Agama dan budaya adalah dua hal yang selalu berkaitan dan tidak bisa dipisahkan satu sama lain. Jika dilihat dari konteks sejarah perkembangan Islam di Nusantara, peranan tradisi budaya tidak bisa dinafikan keberadaannya. Agama membutuhkan media, alat bantu, juga metode untuk bisa disampaikan dan kemudian mudah diterima oleh masyarakat. Al-Zastrouw Ngatawi dalam suatu kesempatan pernah menyampaikan alasan mengapa Islam tidak bisa dipisahkan dari tradisi dan budaya. Karena, kalau pesan-pesan agama secara langsung disampaikan dengan cara Timur Tengah, masyarakat lokal yang belum mengenal Islam akan mengalami kesenjangan budaya (defence culture). Sehingga akan kesulitan untuk menerima pesan-pesan agama Islam yang baru hendak disebarkan.

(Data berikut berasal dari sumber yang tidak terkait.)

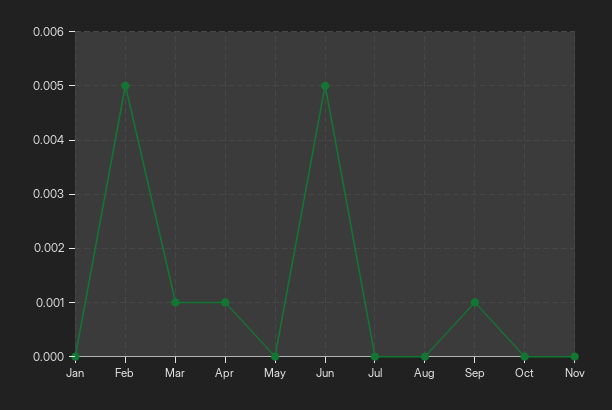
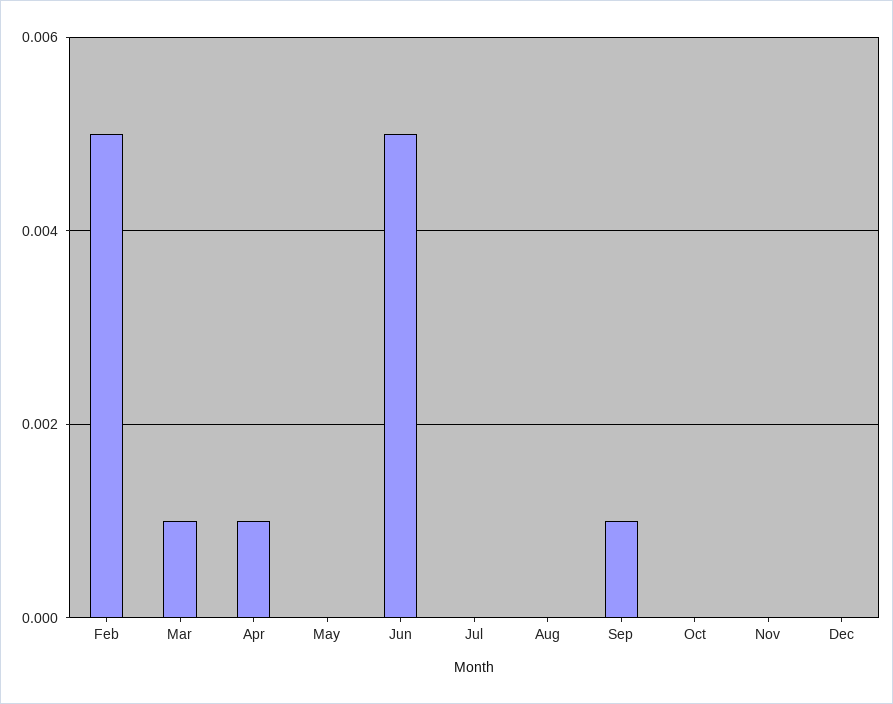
Jan: 0 -> none
Dec: none -> 0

Salah satu produk sinkretisme Islam dan Jawa adalah penanggalan kalender Jawa yang dicetuskan oleh Sri Sultan Agung Hanyakrakusuma, raja ketiga Mataram Islam. Pada masa pemerintahan Sultan Agung Hanyakrakusuma inilah terjadi perpaduan antara kalender Jawa dan kalender hijriyah. Penanggalan baru yang disebut dengan Kalender Jawa atau Kalender Sultan Agungan ini diciptakan pada tahun 1633M.

Sebelumnya, masyarakat Jawa masih menggunakan Kalender Saka yang berasal dari India. Ada perbedaan antara Kalender Saka dan Kalender Hijriyah. Kalender Saka didasarkan pada pergerakan matahari. Sementara kalender Hijriyah didasarkan pada pergerakan bulan.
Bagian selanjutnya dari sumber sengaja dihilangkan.